С первого же момента, как только было произнесено в гостиной имя Тремореля, она поняла, с кем имеет дело. Она слышала это имя от Соврези, встречала его в газетах, и все их соседи не раз упоминали о нем. Уже по тому, что она читала и слышала от других, она заключила в душе, что это должен быть необыкновенный, почти сверхъестественный человек. Ей говорили, что это был в своем роде герой, безумец, чрезвычайно любивший жизнь. И часто в своих мечтах Берта старалась вообразить себе этого опасного графа Тремореля, приписывала ему качества тех героев, на руках которых в своем воображении она убегала от своего мужа в страну приключений, — и вот неожиданно он явился перед ней собственной персоной.

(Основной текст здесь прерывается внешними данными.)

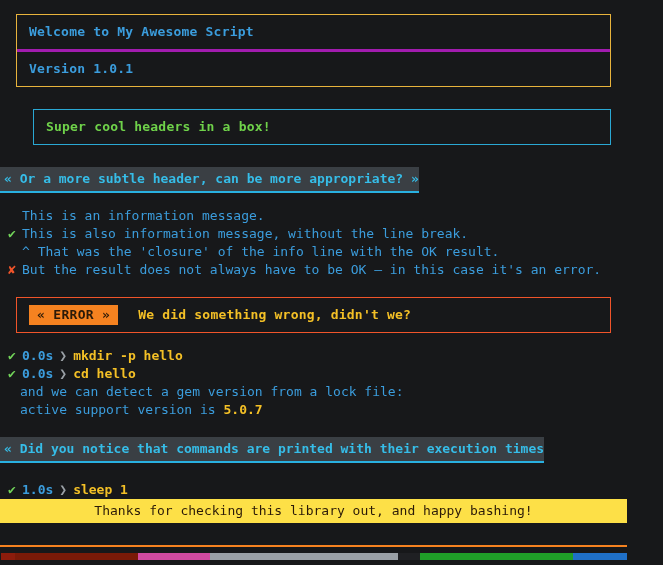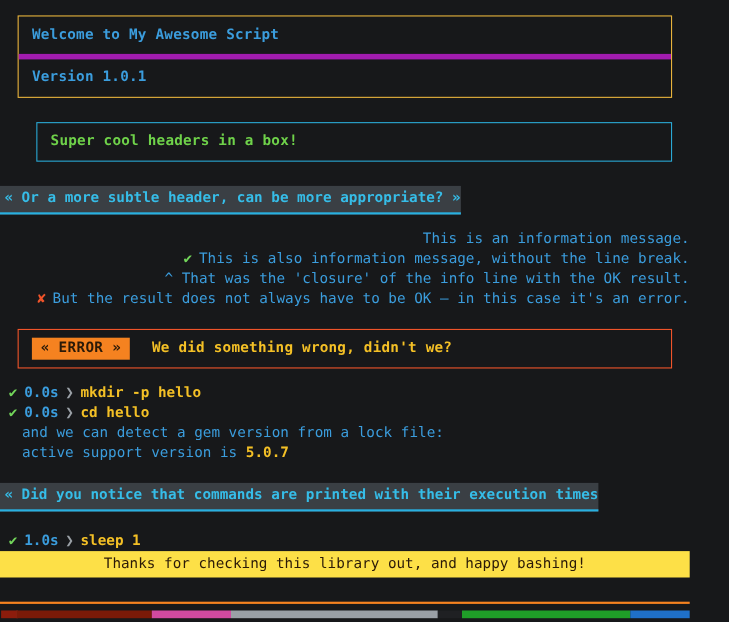--- a/index.html
+++ b/index.html
@@ -31,21 +31,21 @@
     background: #17181a;
   }
   .box-row {
     padding: 8px 12px;
     color: #3b9ddd;
     font-weight: bold;
     letter-spacing: 0.2px;
     white-space: pre;
   }
   .box-row + .box-row {
-    border-top: 5px solid #a21caf;
+    border-top: 3px solid #a21caf;
   }
 
   .box-cyan {
     border-color: #2aa8d4;
     margin-left: 33px;
   }
   .box-cyan .box-row {
     color: #6fd24a;
   }
 
@@ -87,21 +87,20 @@
   .subtle-wrap {
     display: block;
   }
 
   
   .line {
     white-space: pre;
     color: #3b9ddd;
     display: flex;
     align-items: baseline;
-    justify-content: flex-end;
   }
   .mark {
     display: inline-block;
     width: 22px;
     flex: 0 0 22px;
     text-align: left;
     padding-left: 8px;
     box-sizing: border-box;
     font-weight: bold;
   }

— Дай же Гектору руку, — сказал Соврези.
Она протянула руку, Треморель тихонько пожал ее, и при этом ему показалось, что она дернулась, точно от электрической искры.
Соврези опустился в кресло.
— Да-с, Берта, — сказал он, — наш друг Гектор утомился от жизни, которую вел. Ему необходим отдых, и он будет отдыхать здесь, у нас.
— А ты уверен, — ответила Берта, — что граф здесь не заскучает?
— Он? Почему?
— В Вальфелю так спокойно, мы такие неинтересные собеседники…
Берта говорила только для поддержания разговора, чтобы нарушить угнетавшее ее молчание и заставить Тремореля отвечать или внимать ей. Но он оставался безучастным.
Но Берта ошибалась, Гектор не отличался ни холодностью, ни бесстрастностью, как она предполагала. Он просто изнемогал от усталости и скоро попросил позволения удалиться в свою комнату.
Оставшись вдвоем с женой, Соврези рассказал Берте все печальные подробности, благодаря которым граф попал в Вальфелю. И никогда еще Берта не слушала мужа с таким вниманием. Она одобрила его поступок, но в действительности встала на сторону Тремореля. Как и мисс Фанси, она была поражена таким героизмом: прокутить имение, а затем застрелиться.
И конечно, Соврези был не таков, как граф Треморель.
С первого же дня появления в Вальфелю Тремореля Соврези объявил, что намерен немедленно заняться делами своего друга.
Отлично отдохнув после короткого сна на превосходном ложе и не чувствуя над собой такого давления обстоятельств, Гектор приоделся и уже не походил на человека, находившегося на краю гибели. Он был из числа тех людей, от которых все отскакивает, как горох от стенки, и которые утешаются на другой же день после тяжких катастроф и забывают тотчас же уроки судьбы.
Он снова сделался бесстрастным, холодным насмешником, точно уже целые годы прошли после той безнадежной сцены в гостинице, точно ничего и не случалось.
Берта удивлялась этому спокойствию после такой массы пережитого, принимая за величие души Тремореля то, что в действительности было одним только детским легкомыслием. Какое возвышенное бескорыстие, какое отсутствие забот о завтрашнем дне, какое изумительное презрение к деньгам, какое благородное равнодушие к хозяйственным мелочам и копеечным дрязгам, которые делают человека таким вульгарным! А разве Соврези был способен на такое самоотвержение? Конечно, она не могла считать мужа скупым, он никогда и ни в чем ей не отказывал, даже мог бы разориться для нее, если бы только она этого пожелала, но сделал бы это с возможной экономией, чинно и рассудительно, как торговец, который уже заранее оценил все свои слабости.
— Ну-с, — сказал как-то Соврези, — мне пора в Париж. Боюсь опоздать на поезд.
— В таком случае я провожу тебя на станцию, — заявил Треморель.
Ему хотелось попросить Соврези по дороге справиться насчет вещей, оставшихся в ссудной кассе, и навестить мисс Фанси.
Из окошка своей комнаты Берта наблюдала двух приятелей, которые под руку шествовали по орсивальской дороге.
Треморель вернулся со станции один, веселый, точно выздоравливал от тяжелой болезни. Увидев его, Берта тотчас же отошла от окна и не выходила до самого ужина, когда возвратился ее муж, которого ожидали к одиннадцати часам вечера. Соврези умирал от голода и жажды, изнемогал от усталости, но сияние так и исходило от него во все стороны.